The realization that different cognitive variables have different age trends dates back to the earliest empirical studies on aging. For example, several studies published in the 1920s found larger age-related differences for measures of memory and reasoning than for measures of vocabulary and general information (e.g., Foster & Taylor, 1920; Hollingworth, 1927; Willoughby, 1927). Many labels have been used to characterize the two types of cognition (such as new learning versus reliance on stored information, educative versus reproductive abilities, fluid versus crystallized abilities, and mechanics versus pragmatics), but the terms process and product may be the most descriptive because the first term refers to the efficiency of processing at the time of assessment, and the second term refers to the cumulative products of past processing (see also P. Baltes, this volume; Wellman, this volume).
The different age trends can be illustrated with data collected by Jones and Conrad (1933) on three subtests from the Army Alpha test battery (see Figure 12.1). (The vertical axis in most of the figures in this chapter represents performance in standard score or z-score units to facilitate comparison across variables and studies.
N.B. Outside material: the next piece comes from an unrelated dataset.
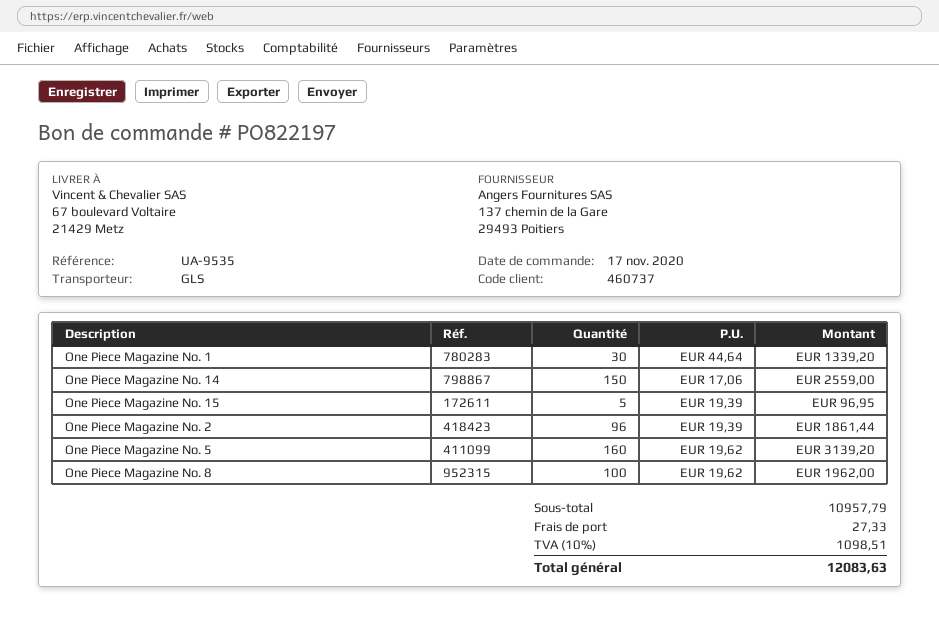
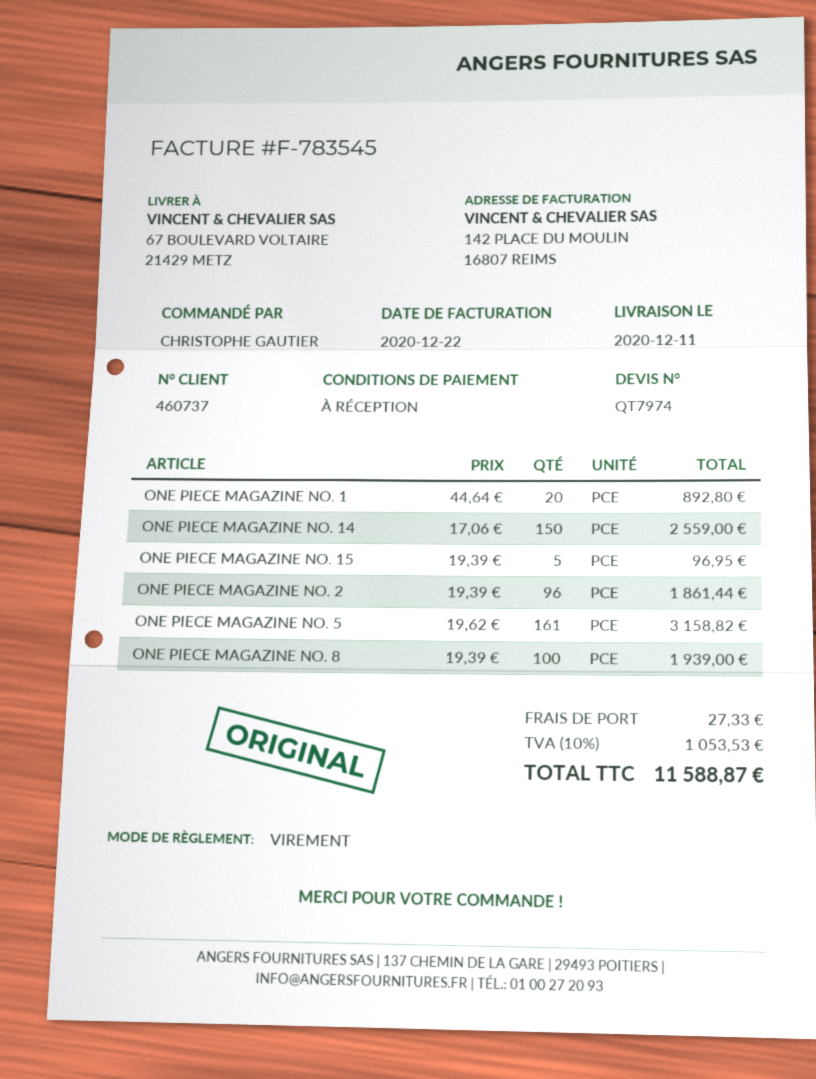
One Piece Magazine No. 1: 30 x 44.64 = 1339.20 -> 20 x 44.64 = 892.80
One Piece Magazine No. 5: 160 x 19.62 = 3139.20 -> 161 x 19.62 = 3158.82
One Piece Magazine No. 8: 100 x 19.62 = 1962.00 -> 100 x 19.39 = 1939.00
tax: 10% = 1098.51 -> 10% = 1053.53
total: 12083.63 -> 11588.87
Sometimes a sample of young adults will be used as the reference distribution as in this figure, and other times the entire sample will be used as the reference distribution. In either case, the units along the vertical axis are standard deviations of the relevant distribution, and thus the scale is informative about the magnitude of the age difference relative to the distribution of scores in the reference sample.)
Notice in that across the range from 20 to 55 years of age the measures of general information and vocabulary tend to remain stable but that increased age is associated with lower scores on the analogies measure. This same general pattern has been reported many times, and it is now widely accepted that different types of cognitive measures can have quite different age trends.
There are two major implications of these findings. The first implication is that because the constituent variables exhibit different age relations, no single number will be meaningful as an index of overall cognitive ability across all of adulthood. That is, if cognitive ability is composed of both product and process aspects, then it is not meaningful to refer to a single age trend in cognitive functioning. Jones and Conrad (1933) expressed this point elegantly by stating that the older adult derives more intellectual power from accumulated stocks of information than do young adults.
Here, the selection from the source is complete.